Meski belum mendapat persetujuan Dekom, Eddie tetap memerintahkan penunjukan langsung PT Netway. Tim penujukan langsung kemudian menyusun Harga Perkiraan Sendiri (HPS) dengan menggunakan data auditor payroll yang diberikan PT Netway. Sejak Juni 2004-Juni 2006, PT Netway mendapat pembayaran Rp92,278 miliar.

“Padahal, pembebanan biaya hanya sebesar Rp46,189 miliar, sehingga negara dirugikan Rp46,189 miliar. Perbuatan itu telah memperkaya PT Netway Rp46,03 miliar, Rusdi Sunaryo Rp100 juta, Zulkifli Rp10 juta, Pandu Angklasito Rp15 juta, Joko Tetramo Rp13 juta, dan Rex Panambunan Rp20 juta,” jelas Gosen.

Perbuatan korupsi serupa juga dilakukan Gani dalam kegiatan pengadaan Outsourcing CMS berbasis terknologi informasi pada PLN Disjatim sekitar Februari 2004-Juni 2008. Atas perjanjian yang dilakukan secara melawan hukum itu, Gani dinilai memperkaya PT Netway Rp68,536 miliar, tim teknisi, dan sejumlah pejabat PLN Disjatim.

Sesuai penghitungan BPKP tanggal 31 Mei 2013, perbuatan Gani merugikan negara Rp69,97 miliar. Atas uraian majelis tersebut, hakim anggota Ugo berpendapat, nota pembelaan pengacara Gani yang menyatakan tidak adanya kerugian negara dan PLN justru diuntungkan sudah sepatutnya ditolak.

Menanggapi putusan majelis, penuntut umum masih pikir-pikir untuk mengajukan banding. Sementara, Gani langsung mengajukan banding. “Innalilahi rajiun, saya langsung banding karena saya tidak bersalah. Justru sebaliknya, kita membuat PLN menjadi lebih baik, tapi justru kelihatannya faktanya terbalik-balik,” terangnya.

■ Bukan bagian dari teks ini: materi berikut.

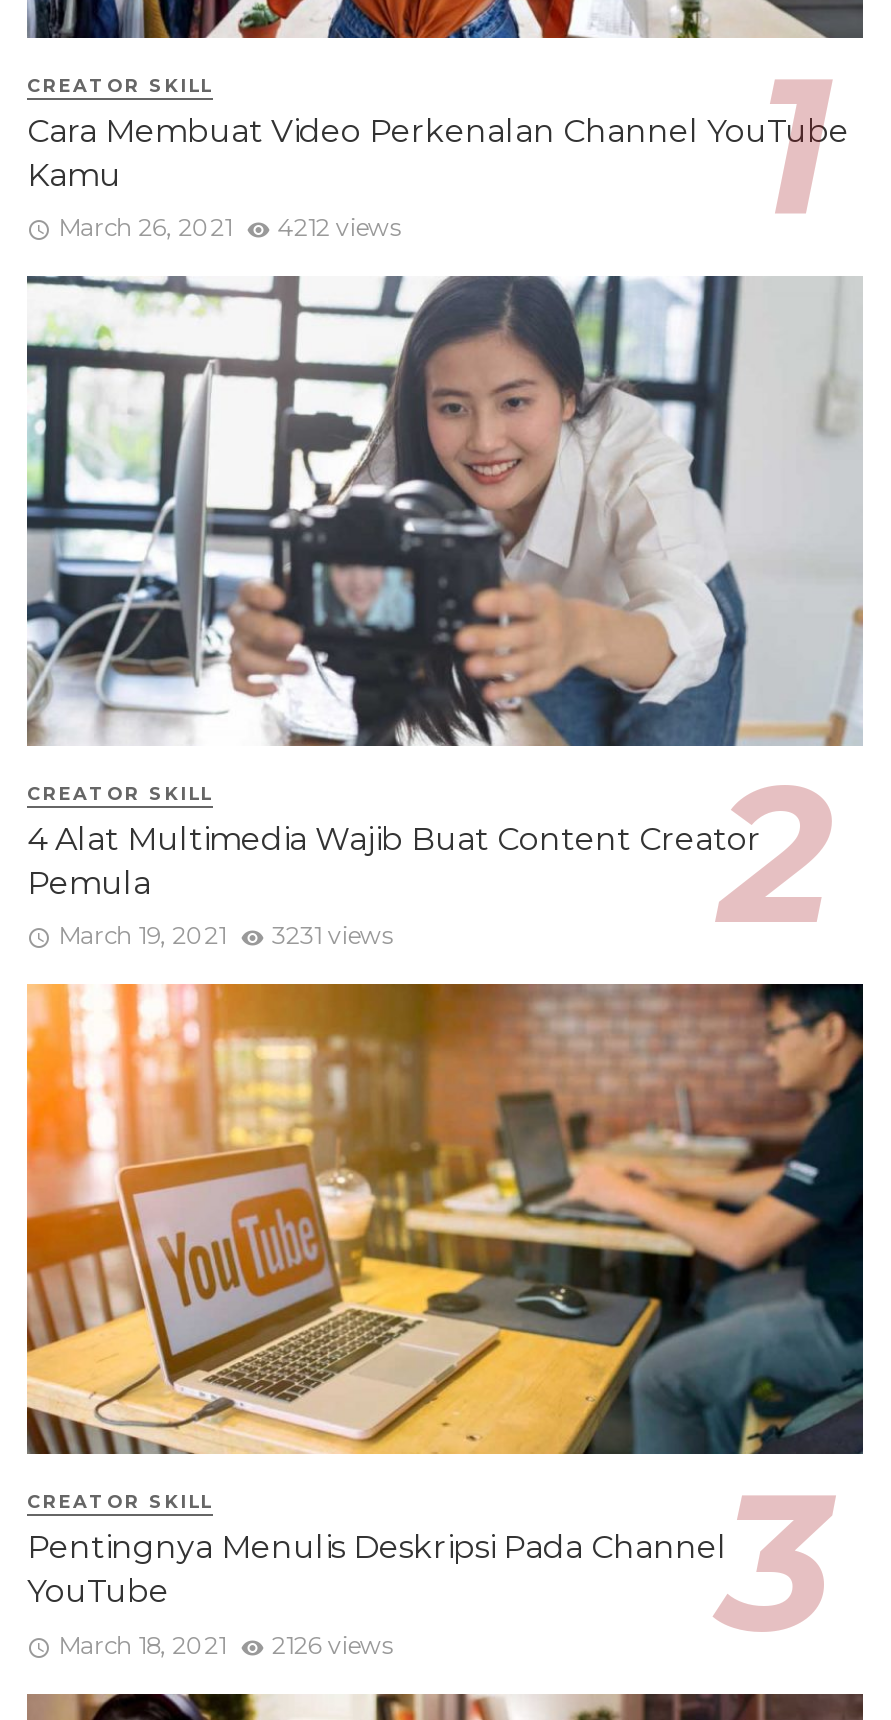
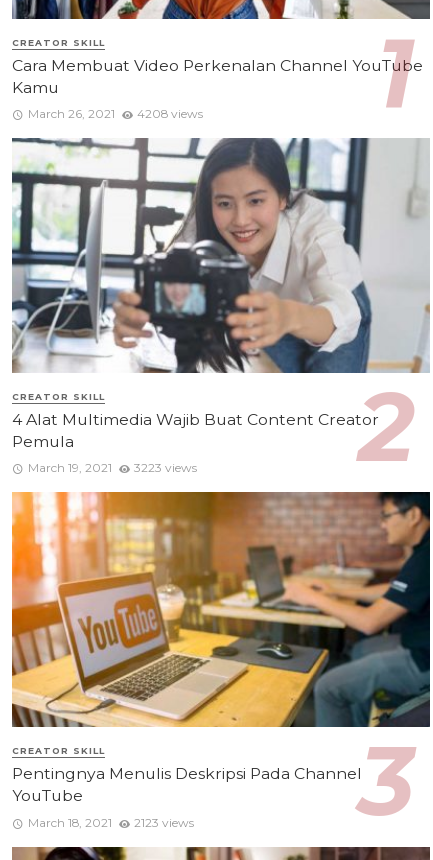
- March 26, 2021 4212 views
+ March 26, 2021 4208 views

- March 19, 2021 3231 views
+ March 19, 2021 3223 views

- March 18, 2021 2126 views
+ March 18, 2021 2123 views
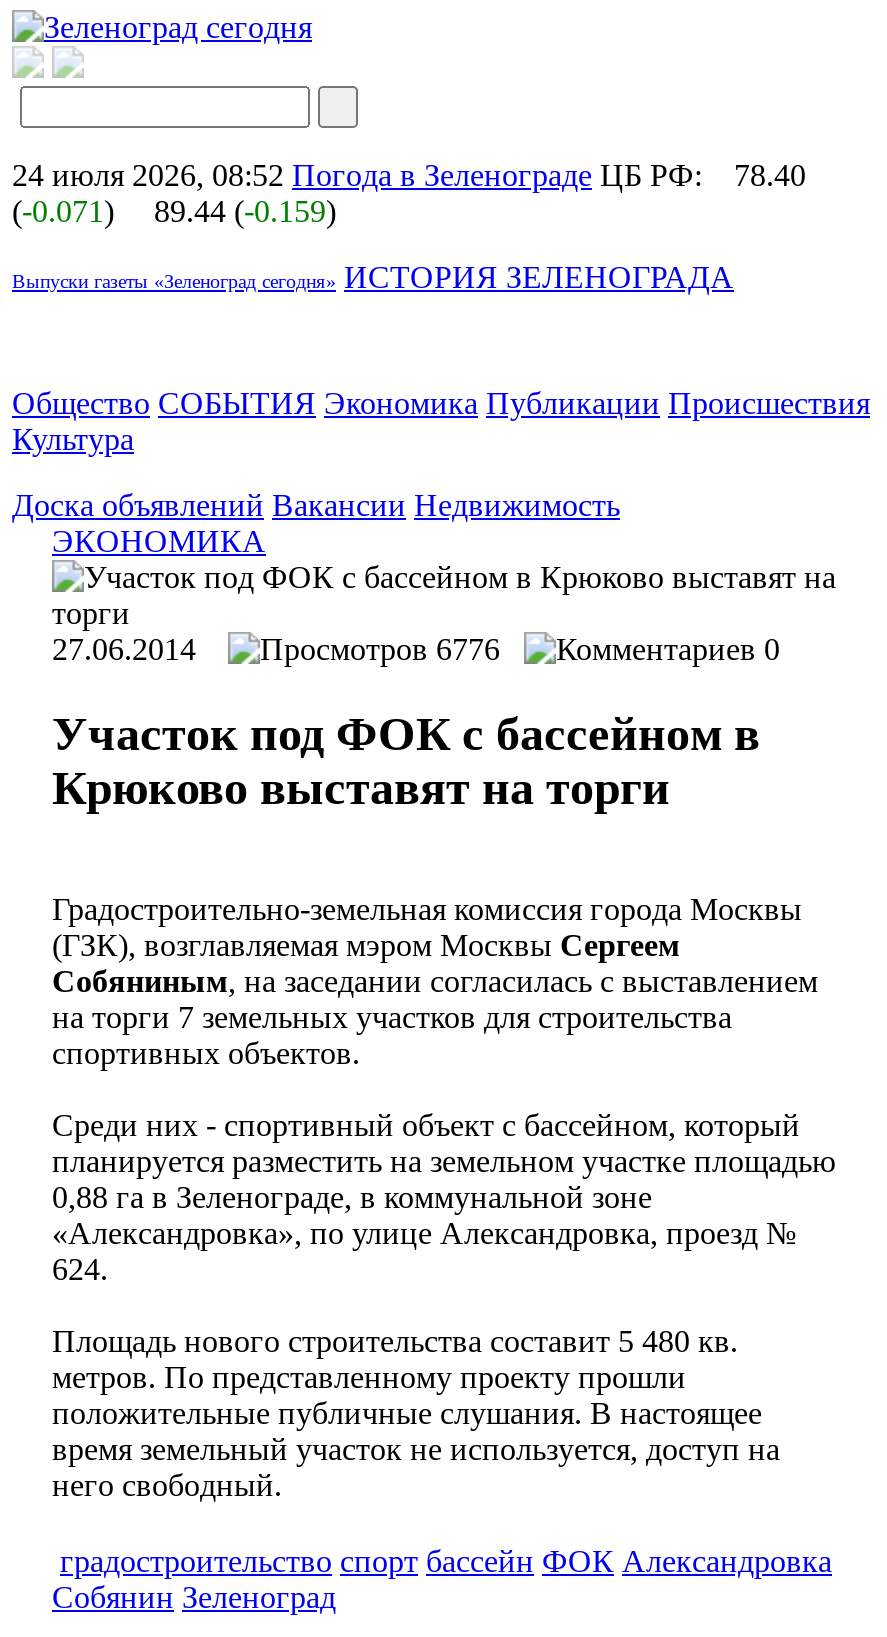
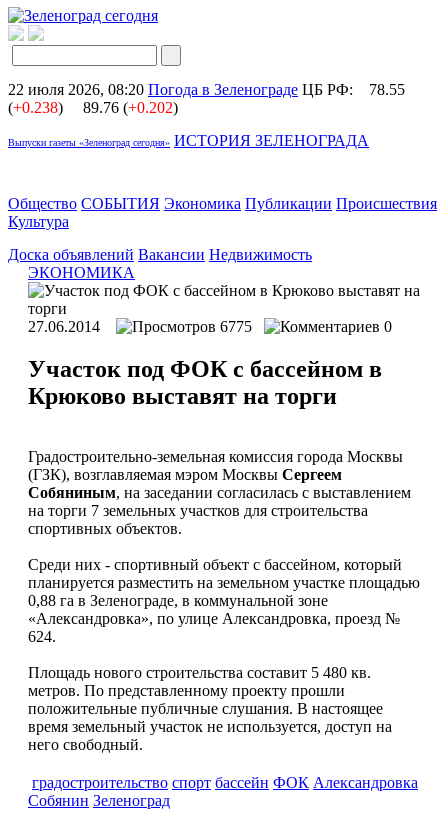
- 24 июля 2026, 08:52 Погода в Зеленограде ЦБ РФ: 78.40
+ 22 июля 2026, 08:20 Погода в Зеленограде ЦБ РФ: 78.55

- (-0.071)
+ (+0.238)

- 89.44 (-0.159)
+ 89.76 (+0.202)

- 6776
+ 6775
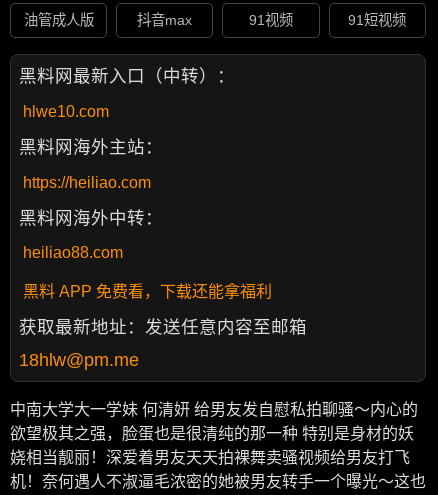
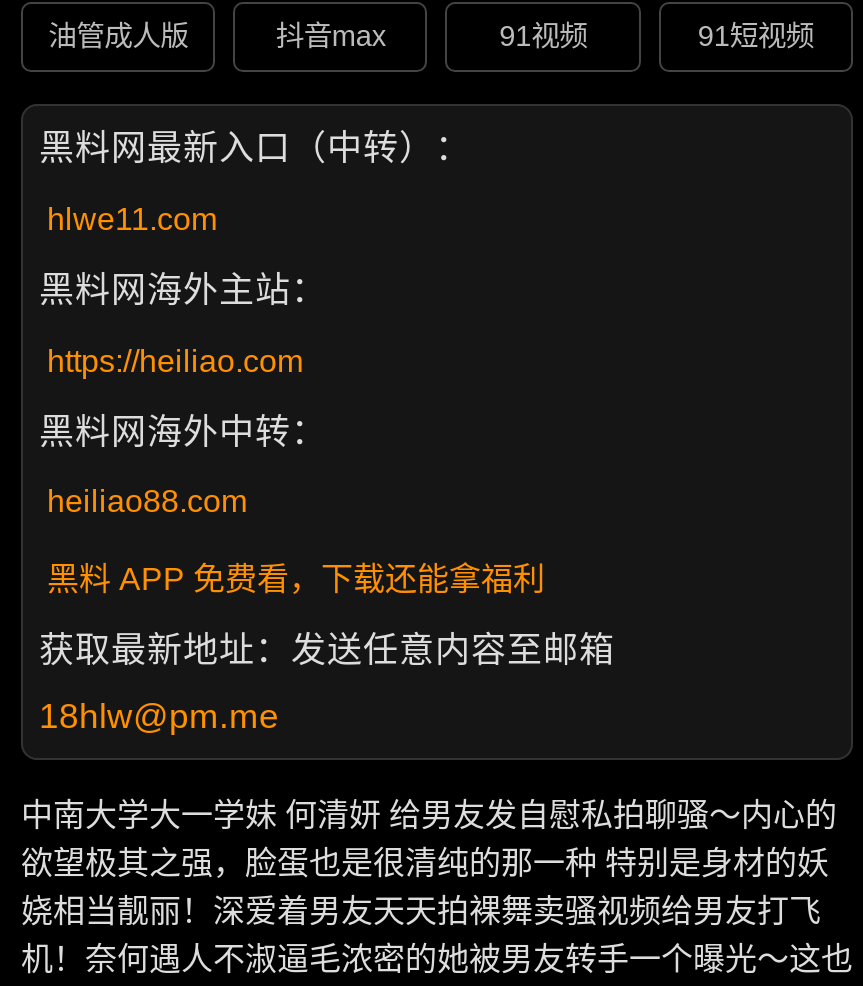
- hlwe10.com
+ hlwe11.com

Sebagai Direktur Utama PT Netway, Gani mengaku hanya sebagai pelaksana teknis. Meski menandatangani kontrak, pada kenyataannya, proses pengadaan semuanya ada di PLN. “Transaksi-transaksi dan pengeluaran uang itu semuanya fitnah. Tidak ada satu pun bukti. Persidangan tidak berjalan sesuai yang saya harapkan,” tandasnya.